_Data section_
——————————

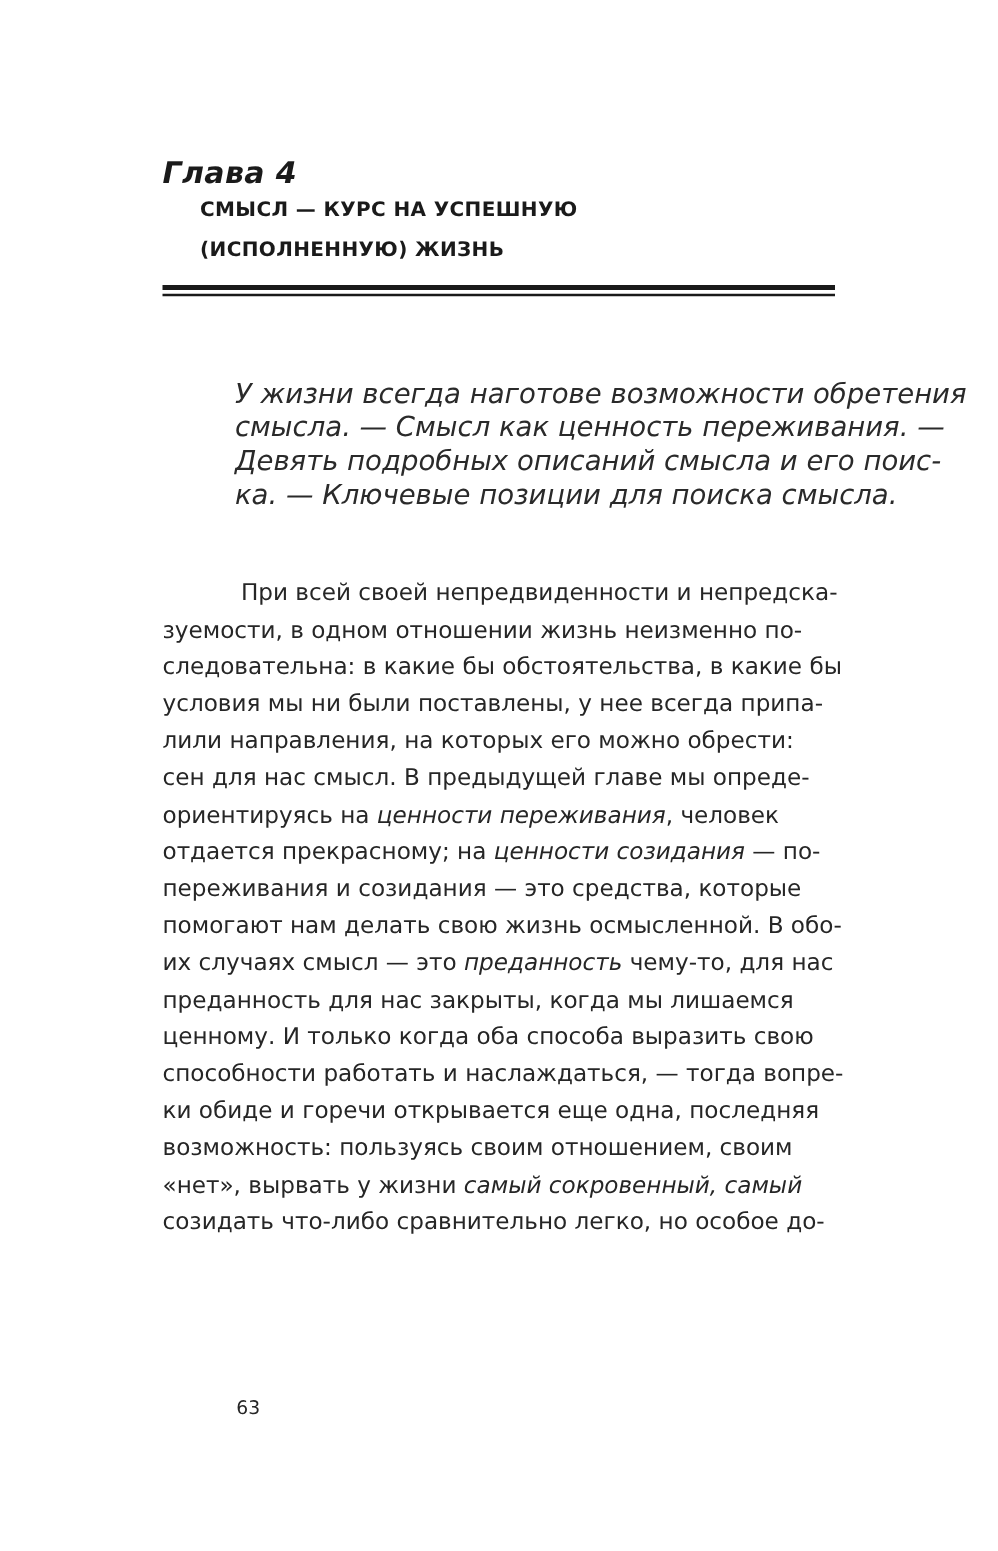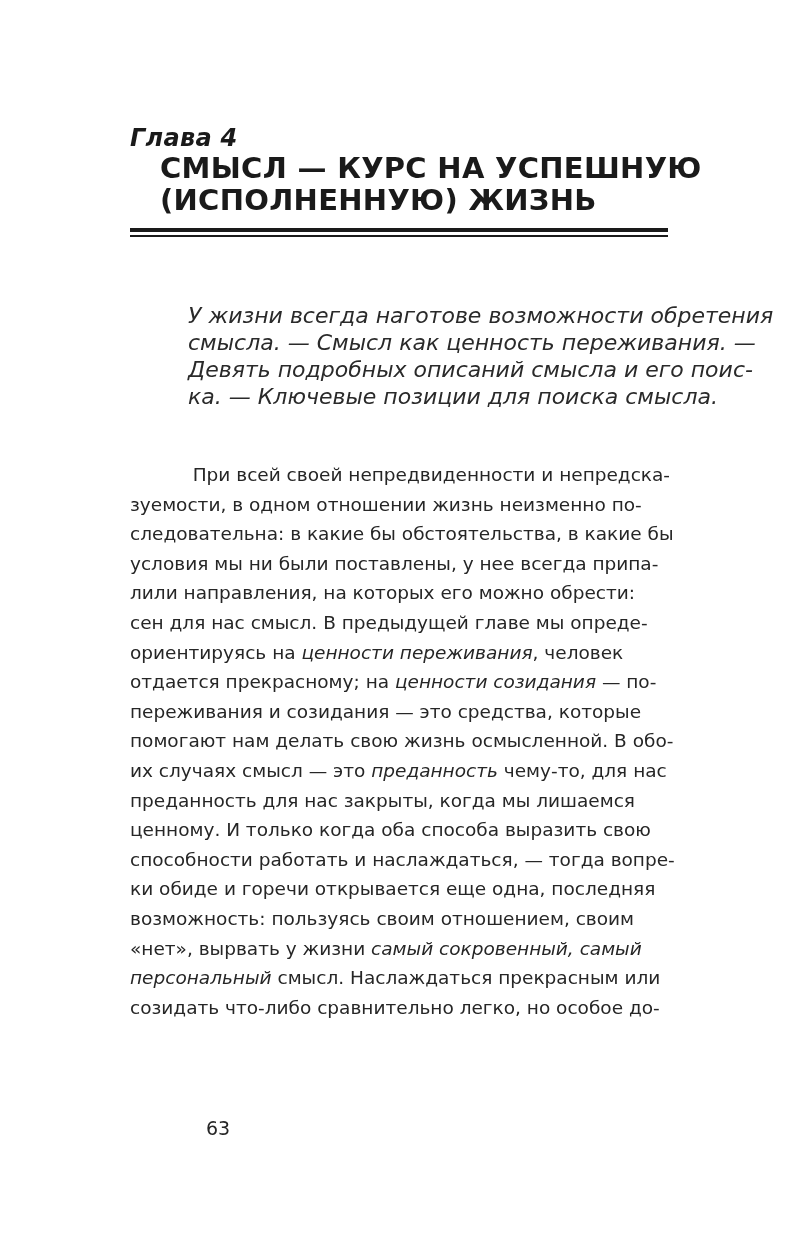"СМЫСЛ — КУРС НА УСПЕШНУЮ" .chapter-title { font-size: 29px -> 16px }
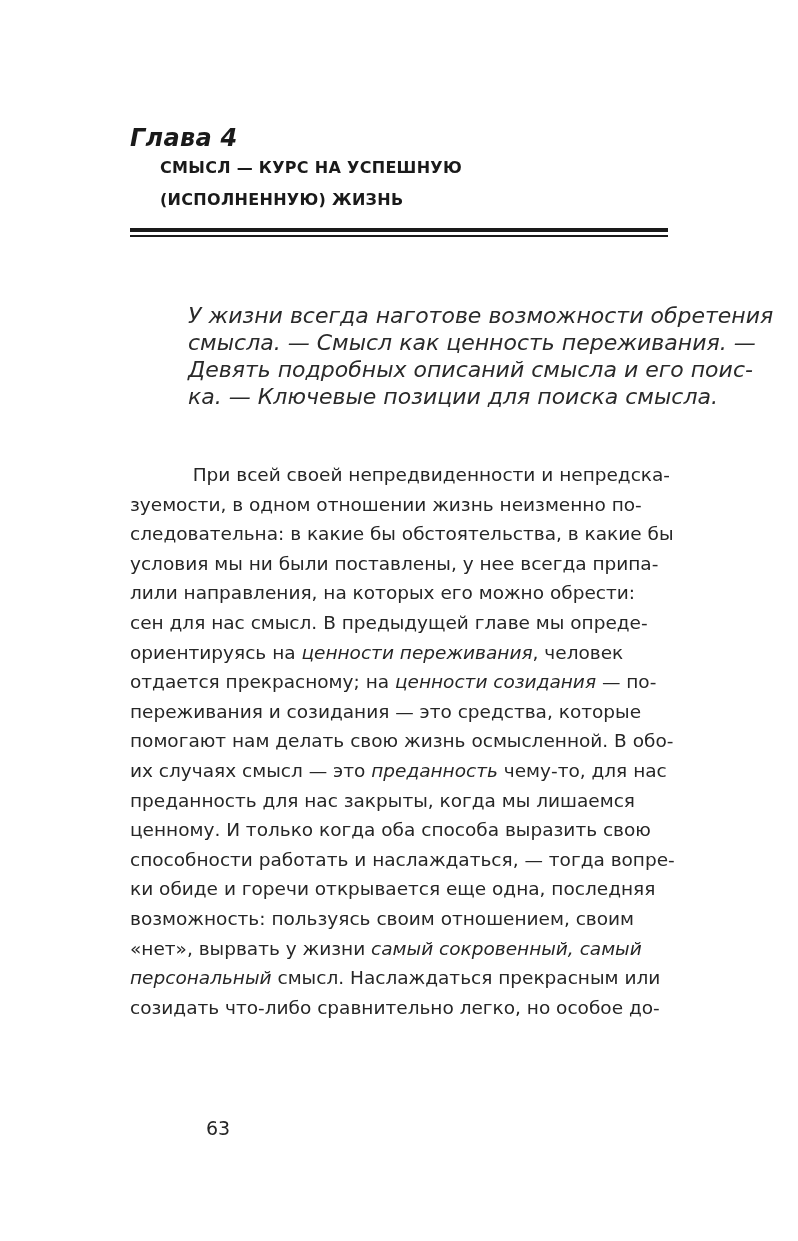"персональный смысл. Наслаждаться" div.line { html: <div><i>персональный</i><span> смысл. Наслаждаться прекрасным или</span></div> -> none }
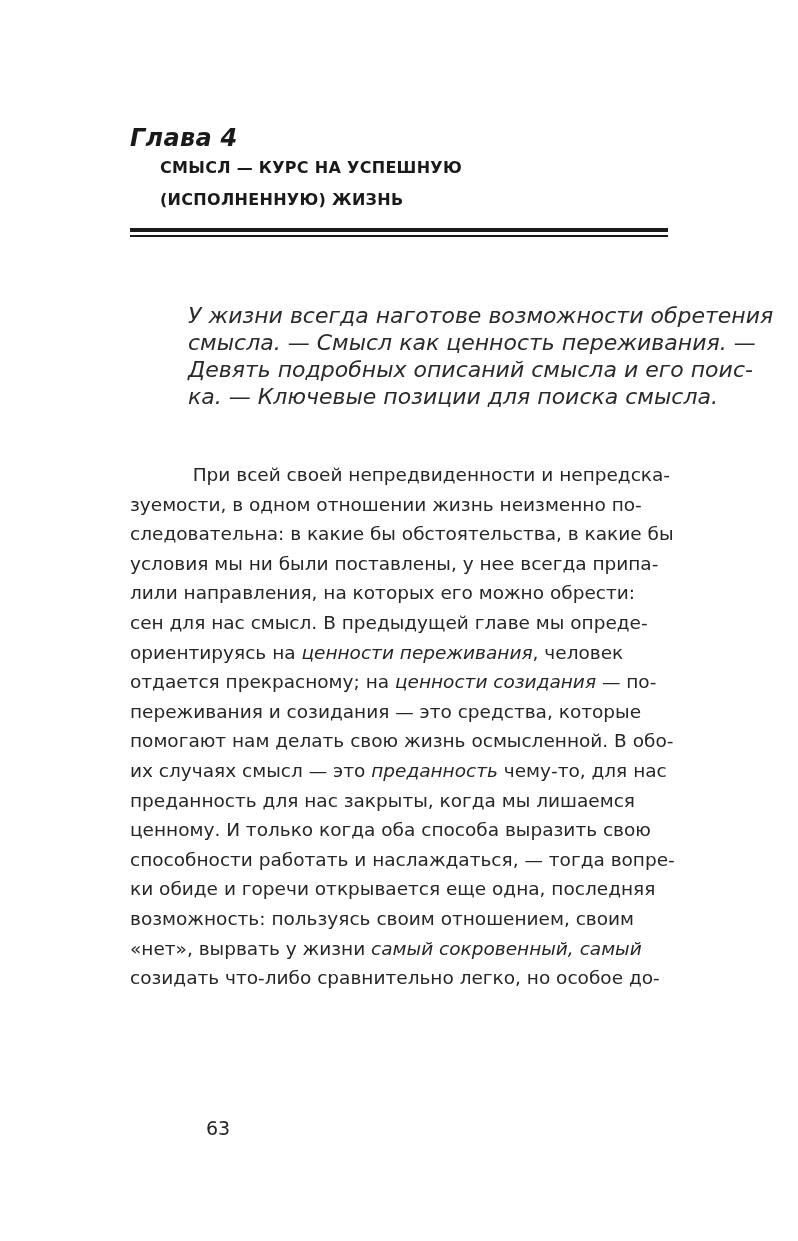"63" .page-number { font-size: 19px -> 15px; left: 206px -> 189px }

——————————

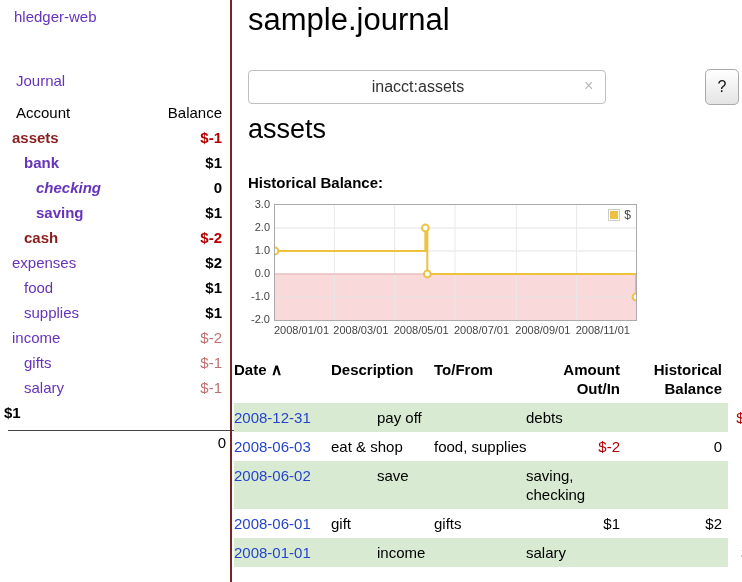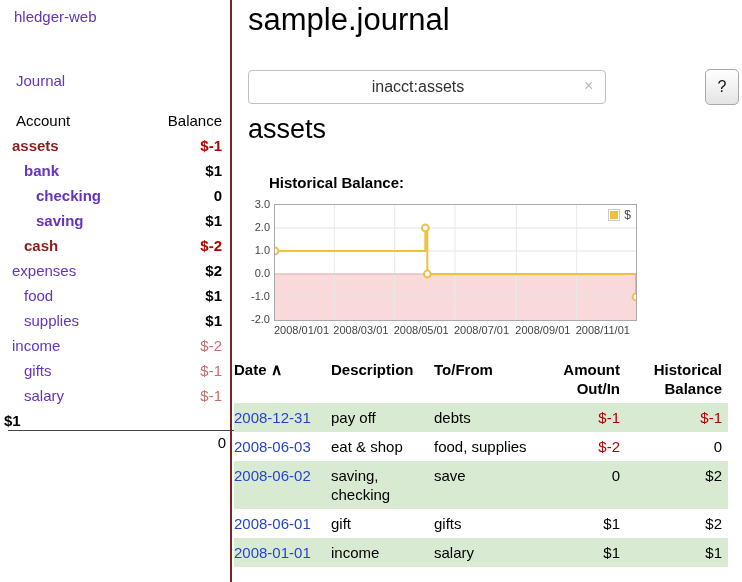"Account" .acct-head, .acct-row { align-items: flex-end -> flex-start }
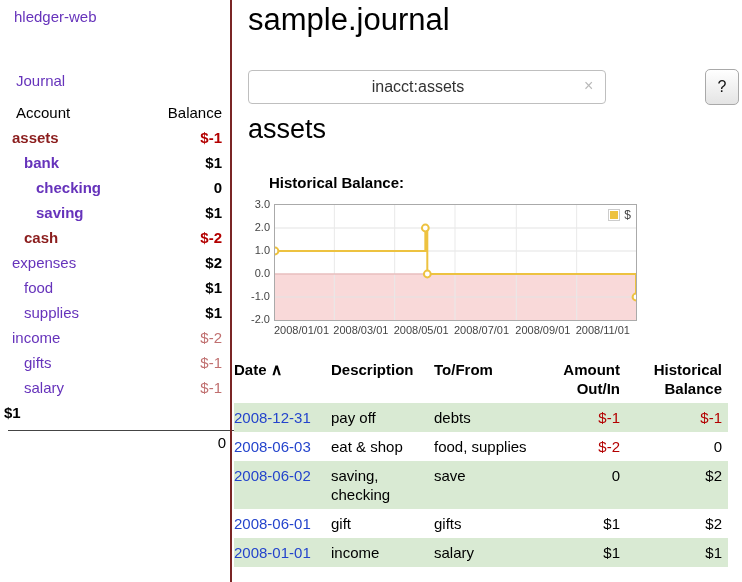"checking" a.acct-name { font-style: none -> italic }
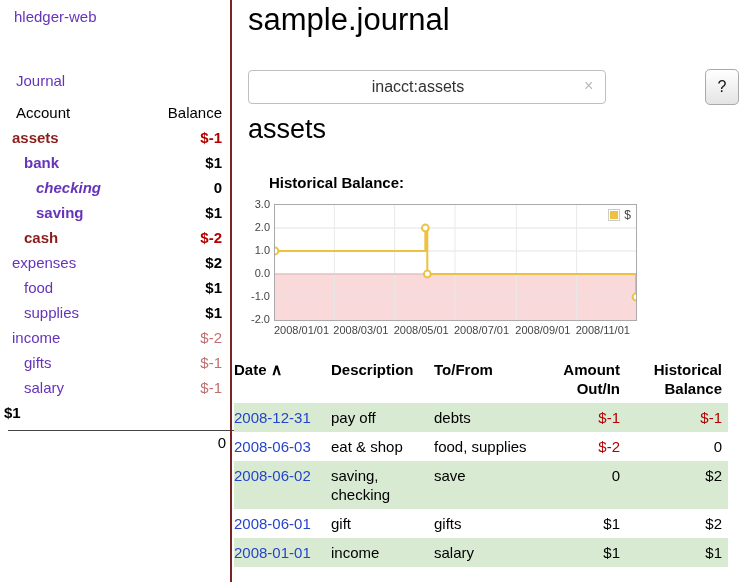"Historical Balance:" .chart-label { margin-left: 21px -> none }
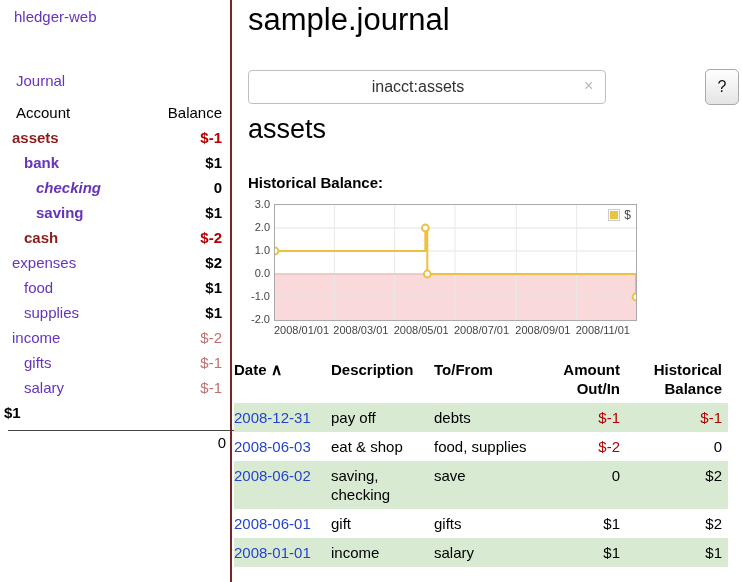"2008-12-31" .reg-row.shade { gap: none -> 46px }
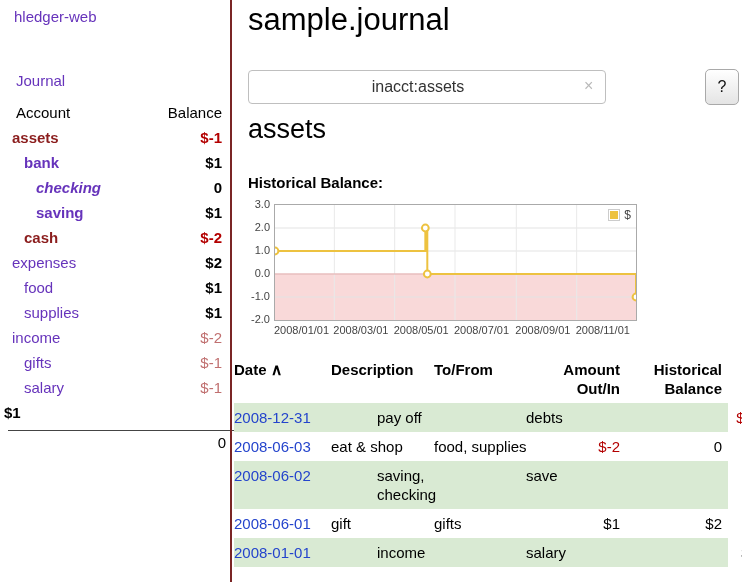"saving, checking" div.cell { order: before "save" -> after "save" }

——————————

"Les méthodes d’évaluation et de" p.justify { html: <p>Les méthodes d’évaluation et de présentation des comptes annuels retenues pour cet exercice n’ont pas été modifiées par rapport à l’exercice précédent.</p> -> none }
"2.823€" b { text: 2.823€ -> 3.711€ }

——————————

_Work required_
Drop the pictures; return the lines above from the line containing "html: <div><i>персональный</i><span> смысл." to the line containing "font-size: 19px ->", both included, exactly.

_Result_
"персональный смысл. Наслаждаться" div.line { html: <div><i>персональный</i><span> смысл. Наслаждаться прекрасным или</span></div> -> none }
"63" .page-number { font-size: 19px -> 15px; left: 206px -> 189px }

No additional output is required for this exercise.